I have a query that takes around 1 second on first execution and 15-50 ms after running the same query again. The only difference between EXPLAIN outputs is that the second execution contains a lot of
Buffers: shared hit which are probably (and correct me if I’m wrong) responsible for the noticeable speed up.
So I was wondering, when people talk about queries taking x milliseconds, are they usually referring to the time it takes on first execution?
Do you care about a slow query that after caching is actually quite fast? This assumes that your application requires reasonable response times (e.g. e-commerce, real-time analytics, etc).
I’m using PostgreSQL 9.5, but I intended to ask something general enough to be widely useful.

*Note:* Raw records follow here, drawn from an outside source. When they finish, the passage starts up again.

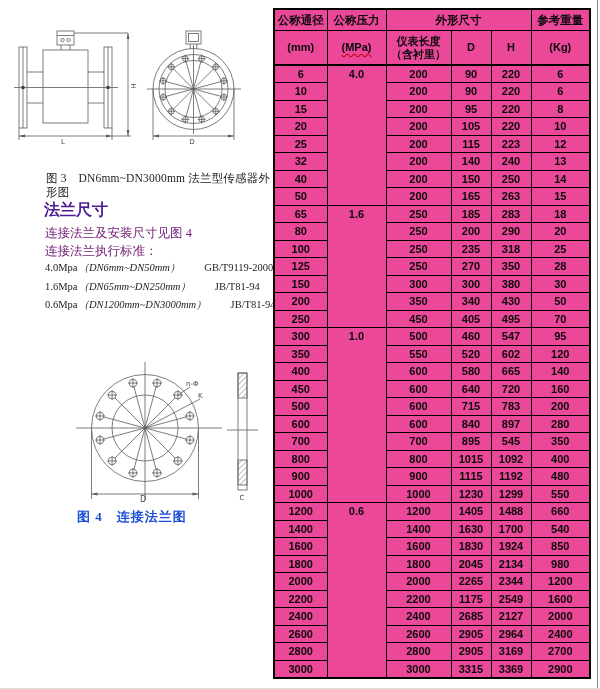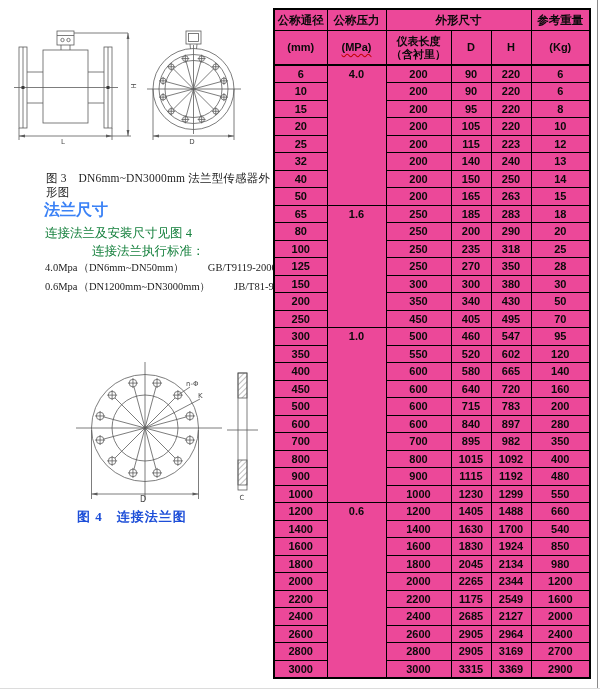--- a/index.html
+++ b/index.html
@@ -11,7 +11,7 @@
   
   .abs{position:absolute;}
   .fig3-caption{left:46px;top:171px;width:230px;font:11.5px/14px "Liberation Serif",serif;color:#1c1c1c;letter-spacing:.2px;}
-  .flange-heading{left:44px;top:201px;font:bold 16px/18px "Liberation Serif",serif;color:#3b82f6;}
+  .flange-heading{left:44px;top:201px;font:bold 16px/18px "Liberation Serif",serif;color:#4c1d95;}
   .flange-line{left:45px;font:12.5px/15px "Liberation Serif",serif;color:#15803d;text-align:right;}
   .line1{top:226px;}
   .line2{top:244px;margin-left:47px;}

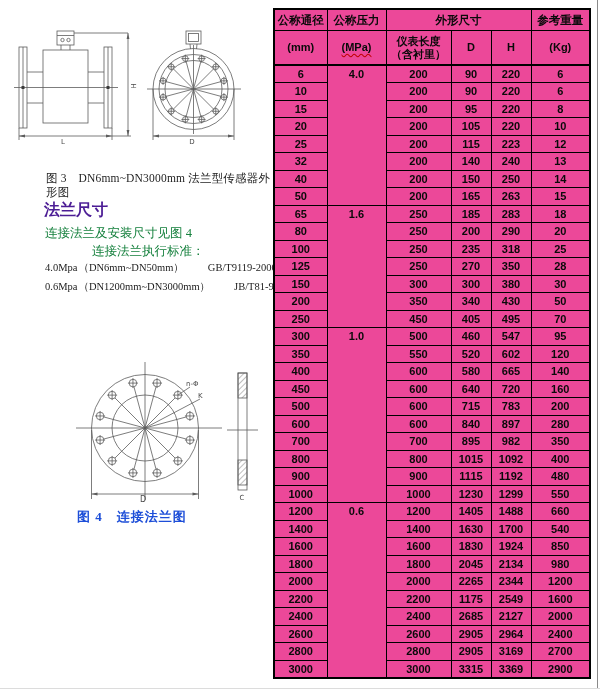--- a/index.html
+++ b/index.html
@@ -12,7 +12,7 @@
   .abs{position:absolute;}
   .fig3-caption{left:46px;top:171px;width:230px;font:11.5px/14px "Liberation Serif",serif;color:#1c1c1c;letter-spacing:.2px;}
   .flange-heading{left:44px;top:201px;font:bold 16px/18px "Liberation Serif",serif;color:#4c1d95;}
-  .flange-line{left:45px;font:12.5px/15px "Liberation Serif",serif;color:#15803d;text-align:right;}
+  .flange-line{left:45px;font:12.5px/15px "Liberation Serif",serif;color:#701a75;text-align:right;}
   .line1{top:226px;}
   .line2{top:244px;margin-left:47px;}
   .standards{left:45px;top:259px;font:10.5px/18.7px "Liberation Serif",serif;color:#1c1c1c;white-space:nowrap;}

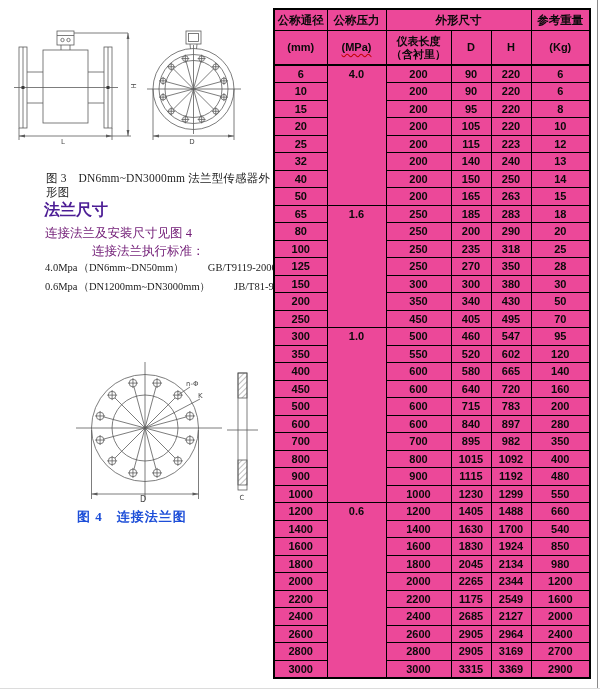--- a/index.html
+++ b/index.html
@@ -14,7 +14,7 @@
   .flange-heading{left:44px;top:201px;font:bold 16px/18px "Liberation Serif",serif;color:#4c1d95;}
   .flange-line{left:45px;font:12.5px/15px "Liberation Serif",serif;color:#701a75;text-align:right;}
   .line1{top:226px;}
-  .line2{top:244px;margin-left:47px;}
+  .line2{top:244px;}
   .standards{left:45px;top:259px;font:10.5px/18.7px "Liberation Serif",serif;color:#1c1c1c;white-space:nowrap;}
   .standards .std-row{height:18.7px;}
   .standards .std-range{margin-left:1px;}

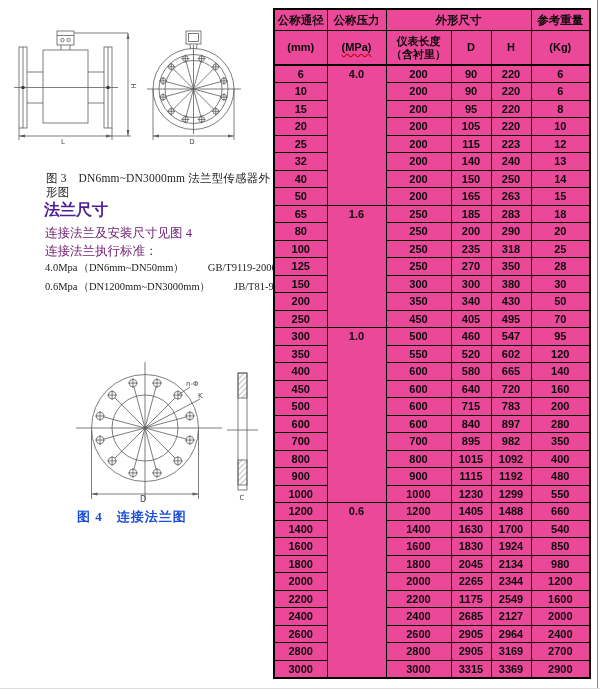--- a/index.html
+++ b/index.html
@@ -17,7 +17,7 @@
   .line2{top:244px;}
   .standards{left:45px;top:259px;font:10.5px/18.7px "Liberation Serif",serif;color:#1c1c1c;white-space:nowrap;}
   .standards .std-row{height:18.7px;}
-  .standards .std-range{margin-left:1px;}
+  .standards .std-range{margin-left:1px;font-style:italic;}
   .standards .std-code{margin-left:24px;}
   .fig4-caption{left:77px;top:509px;font:bold 13px/16px "Liberation Serif",serif;color:#1d4ed8;letter-spacing:1px;}
 

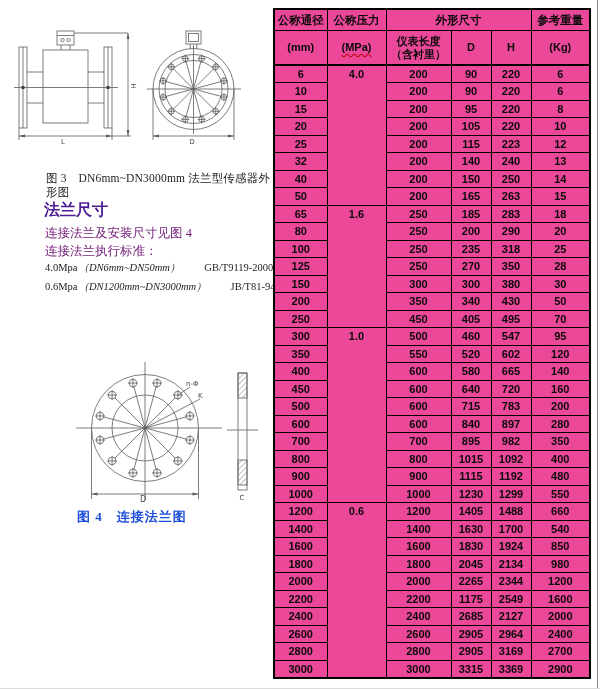--- a/index.html
+++ b/index.html
@@ -165,6 +165,7 @@
   <div class="abs flange-line line2">连接法兰执行标准：</div>
   <div class="abs standards">
       <div class="std-row"><span>4.0Mpa</span><span class="std-range">（DN6mm~DN50mm）</span><span class="std-code">GB/T9119-2000</span></div>
+      <div class="std-row"><span>1.6Mpa</span><span class="std-range">（DN65mm~DN250mm）</span><span class="std-code">JB/T81-94</span></div>
       <div class="std-row"><span>0.6Mpa</span><span class="std-range">（DN1200mm~DN3000mm）</span><span class="std-code">JB/T81-94</span></div>
     </div>
 

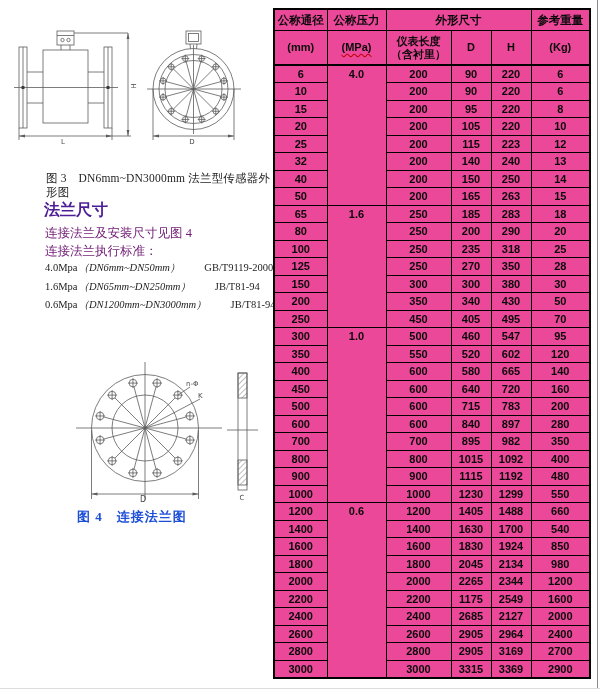--- a/index.html
+++ b/index.html
@@ -434,7 +434,7 @@
           <td>700</td>
           <td>700</td>
           <td>895</td>
-          <td>982</td>
+          <td>545</td>
           <td>350</td>
         </tr>
         <tr>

If the reporter had any thoughts of rigor I would expect the hot cache / cold cache information to be included in the report. Otherwise it is like saying a car costs $y without saying which option, warranty, service or taxes that includes. Similarly I would expect to see it stated that subsequent tests were performed under the same conditions and how that was achieved. In less formal discussion I would assume hot cache, as that is the usual operating condition, unless told otherwise.
The two conditions emphasise different aspects of the host configuration. For a cold cache one sees more of an impact from the disk subsystem. For hot cache it is more about memory pressure and efficiency of the query plan. It would be unusual to find a workload that was purely one or the other in a real-world scenario, however.
SQL Server, for one, assumes a cold cache when costing a query plan.